Example Registries can be found on hadoopinspector_plugins

They are basically just config files for the runner that map reusable checks against specific sets of data (usually tables and columns).

Concepts exposed in the registry include:

  • table/directory/file name: *
  • rule_type:
    • Can be either 'check' or 'setup'.
    • Rule names must also start with this rule type.
    • Setups are run before checks.

Here's an example of a part of a registry that determines how two checks will be run against a table:

{"facts_netflow_sen_dir_proto_hour_v": {
    "setup_table_nonpart": { 
	    "check_type": "setup",
    "check_name": "setup_table_nonpart.py",
    "check_mode": "incremental" },
    "rule_fk_sensorid": {
    "check_name": "rule_table_part_fk.py",
    "check_mode": "incremental",
    "hapinsp_checkcustom_child_col":    "sensor_id", 
    "hapinsp_checkcustom_parent_table": "dim_comm_sensor",
    "hapinsp_checkcustom_parent_col":   "sensor_id"  } }

In the above example you see a table (facts_netflow_sen_dir_proto_hour_v), a setup check that will be run, followed by a rule check.
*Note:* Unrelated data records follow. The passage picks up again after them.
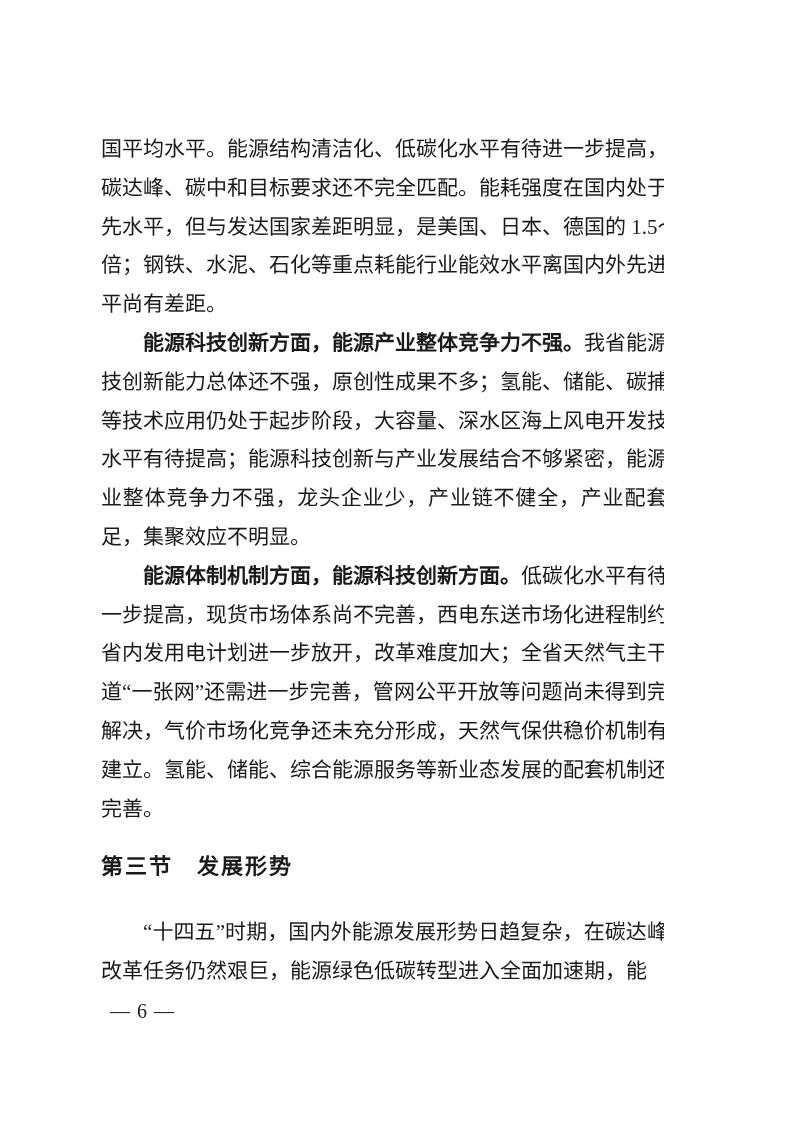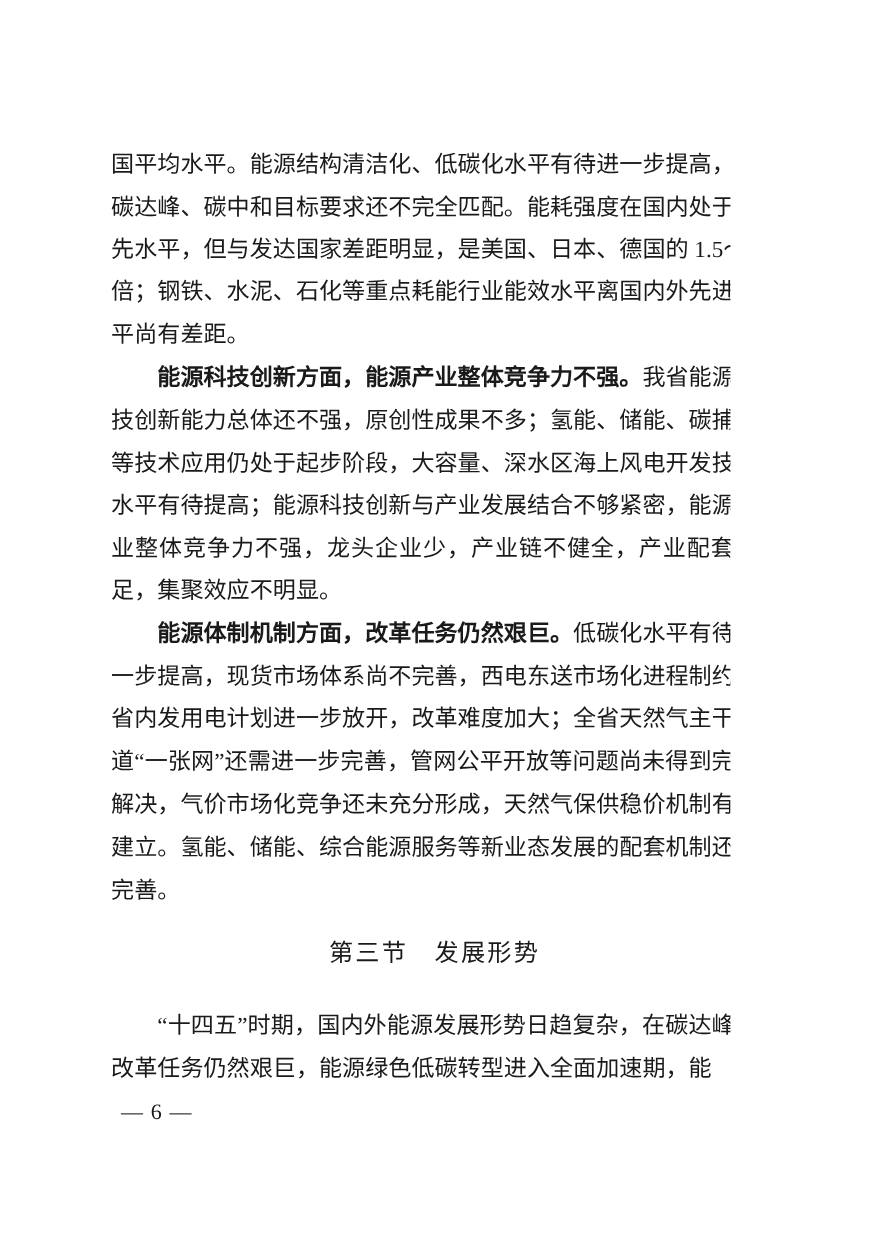--- a/index.html
+++ b/index.html
@@ -33,22 +33,22 @@
   .indent {
     text-indent: 2em;
   }
   .lead-bold {
     font-weight: bold;
   }
   .section-heading {
     margin: 20px 0 26px 0;
     font-size: 22px;
     line-height: 38.8px;
-    text-align: center;
-    font-weight: normal;
+    text-align: left;
+    font-weight: bold;
     font-family: "Liberation Sans", "DejaVu Sans", sans-serif;
     letter-spacing: 2px;
   }
   .page-footer {
     position: absolute;
     left: 110px;
     top: 999px;
     font-size: 20px;
     line-height: 24px;
     letter-spacing: 1px;
@@ -62,21 +62,21 @@
 
     <p class="body-par">
       <span>国平均水平。能源结构清洁化、低碳化水平有待进一步提高，与碳达峰、碳中和目标要求还不完全匹配。能耗强度在国内处于领先水平，但与发达国家差距明显，是美国、日本、德国的 1.5～2 倍；钢铁、水泥、石化等重点耗能行业能效水平离国内外先进水平尚有差距。</span>
     </p>
 
     <p class="body-par indent">
       <span class="lead-bold">能源科技创新方面，能源产业整体竞争力不强。</span><span>我省能源科技创新能力总体还不强，原创性成果不多；氢能、储能、碳捕捉等技术应用仍处于起步阶段，大容量、深水区海上风电开发技术水平有待提高；能源科技创新与产业发展结合不够紧密，能源产业整体竞争力不强，龙头企业少，产业链不健全，产业配套不足，集聚效应不明显。</span>
     </p>
 
     <p class="body-par indent">
-      <span class="lead-bold">能源体制机制方面，改革任务仍然艰巨。</span><span>低碳化水平有待进一步提高，现货市场体系尚不完善，西电东送市场化进程制约了省内发用电计划进一步放开，改革难度加大；全省天然气主干管道“一张网”还需进一步完善，管网公平开放等问题尚未得到完全解决，气价市场化竞争还未充分形成，天然气保供稳价机制有待建立。氢能、储能、综合能源服务等新业态发展的配套机制还不完善。</span>
+      <span class="lead-bold">能源体制机制方面，能源科技创新方面。</span><span>低碳化水平有待进一步提高，现货市场体系尚不完善，西电东送市场化进程制约了省内发用电计划进一步放开，改革难度加大；全省天然气主干管道“一张网”还需进一步完善，管网公平开放等问题尚未得到完全解决，气价市场化竞争还未充分形成，天然气保供稳价机制有待建立。氢能、储能、综合能源服务等新业态发展的配套机制还不完善。</span>
     </p>
 
     <h2 class="section-heading">第三节　发展形势</h2>
 
     <p class="body-par indent">
       <span>“十四五”时期，国内外能源发展形势日趋复杂，在碳达峰、改革任务仍然艰巨，能源绿色低碳转型进入全面加速期，能</span>
     </p>
 
   </main>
The setup check will be given the check_mode from this registry, and will identify the next partition to run against, and return to the runner a variety of fields, including: data start & stop timestamps, mode and status. If the setup returns a mode of 'inactive' then the runner will skip execution of the rest of the checks. This would happen in the case that there's no new data to check. The rest of these variables will be passed to the rules - for the rules to use in processing incrementally if they are able.

The rule check will also be provided other variables by the runner, including all the hapinsp_checkcustom fields.